I sense an objection. (Ha! “Objection”.) Is “junk” the right word? Isn’t that too dismissive? Are newborn babies and mighty sequoias merely “objects”? How can I possibly dismiss them as such? If we consider each of them one at a time, as abstract mental images, taken alone, they seem to transcend such classification. They seem magnificent.

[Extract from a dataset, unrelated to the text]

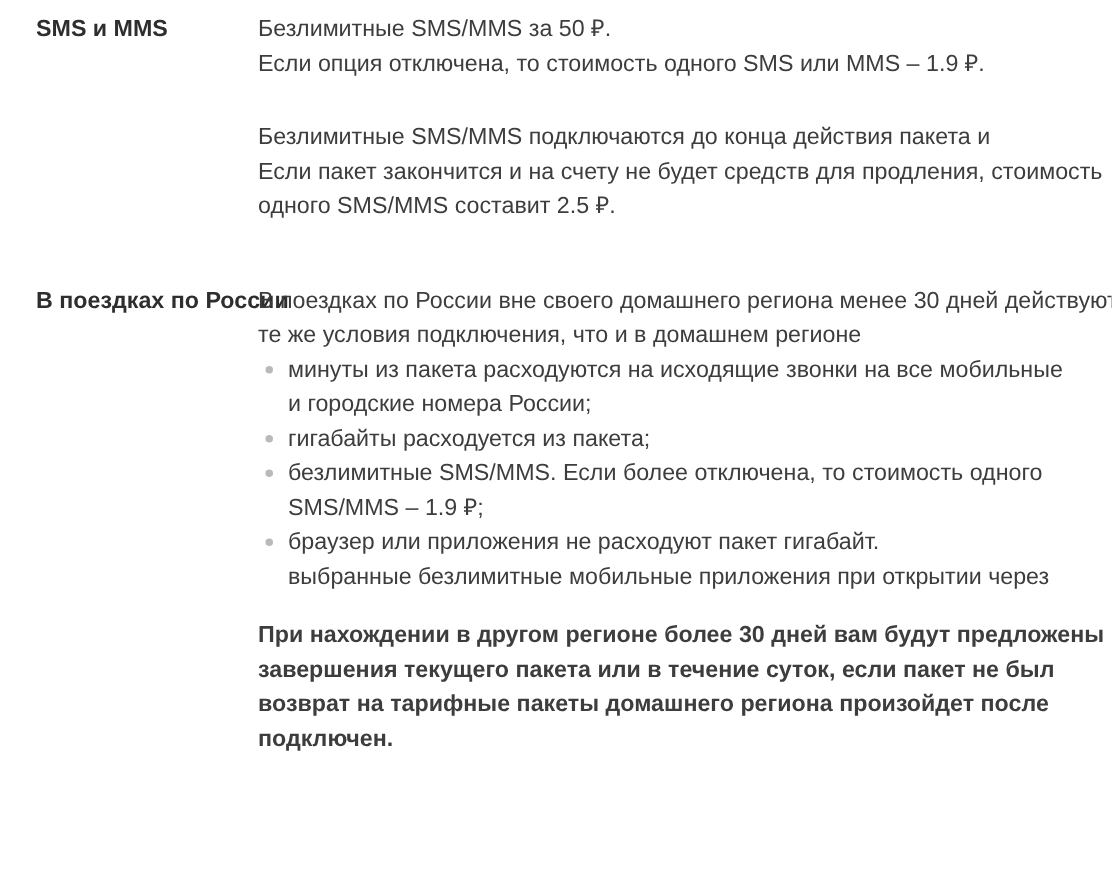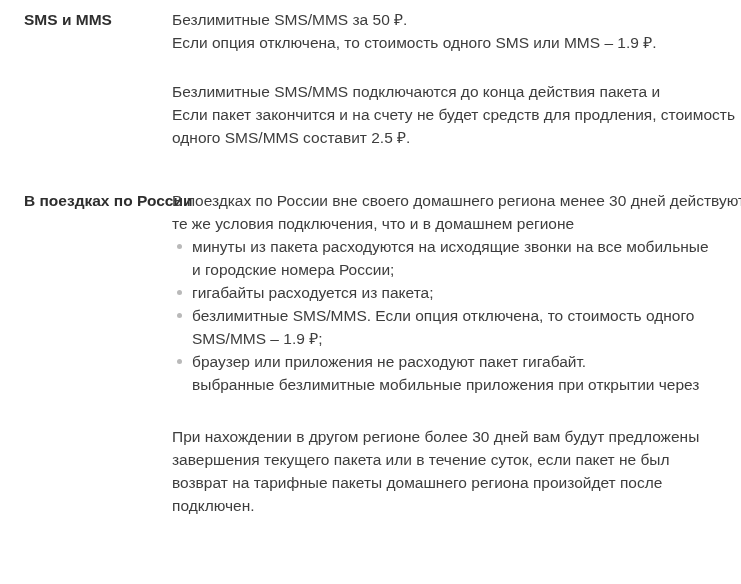"безлимитные SMS/MMS. Если опция" div.line { text: опция -> более }
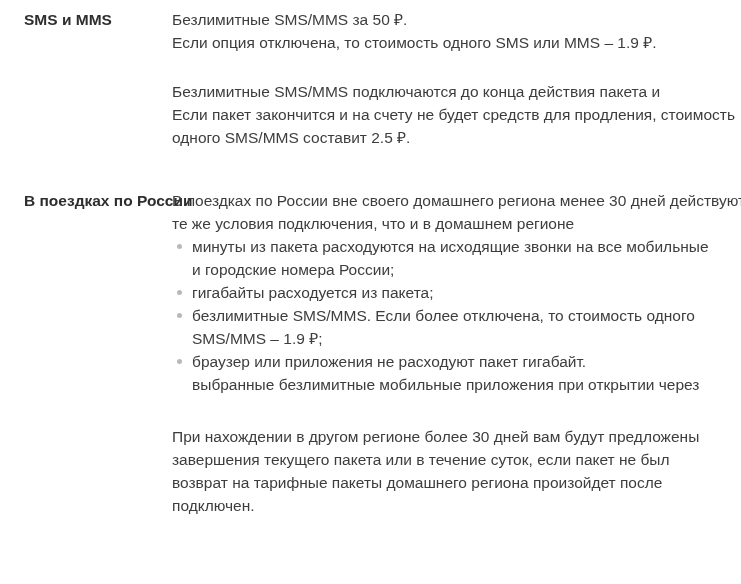"При нахождении в другом регионе" .closing { font-weight: none -> bold; margin-top: 29px -> 16px }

But that takes us to the crux of the issue: in real life, they’re never isolated. Never alone. Thus, never untainted. When it emerges from the womb, the newborn is slathered in all sorts of unpleasant gunk (a casserole of blood, amniotic fluid, waxy vernix, etc.). Yes, of course, the casserole is soon washed off. But other objects soon take its place.
When gunk disappears, junk fills the void. For example, the mewing goblin finds itself wrapped in a plastic diaper, under a Walmart onesie. It finds itself placed within the confines of a hand-me-down crib, forced to stare up at a cracked ceiling. To be born is to be smothered in junk.
I’ve discussed the objects surrounding the baby. But what objects does the baby surround? Urine in the bladder. Feces in the intestines. Tears holed up in ducts, waiting for an excuse to escape.
As for the sequoias, they’re also better considered in a vacuum. Taken alone, out of context, they ooze grandeur. But Nature abhors a vacuum. It sadistically insists on prohibiting solitude. Thus, the sequoias suffer under the footfalls of squirrels. Birdshit stains their leaves. Even worse, some have been partially hollowed out to allow cars to pass through them. Behold the obscenity: turds tucked inside humans, humans tucked inside cars, cars tucked inside sequoias, sequoias covered in birdshit. Junk nested within junk, shit nested within shit, ad infinitum.
Thus, darkness is a blessing. Night hides things. When one takes a walk down a suburban street at midnight, one is troubled by relatively few objects.
Now you may be thinking to yourself: But what about the stars?The existence of stars complicates matters. There are hundreds of them visible in the night sky, right? And therefore, nighttime is even more glutted with objects than day!
Perhaps.
But when was the last time you saw hundreds of stars in the night sky? I live in a little working class subdivision. Lights from a nearby city shine brightly enough to keep most stars at bay. Besides, there’s an easy way to protect oneself from the nuisance of stars: never look up.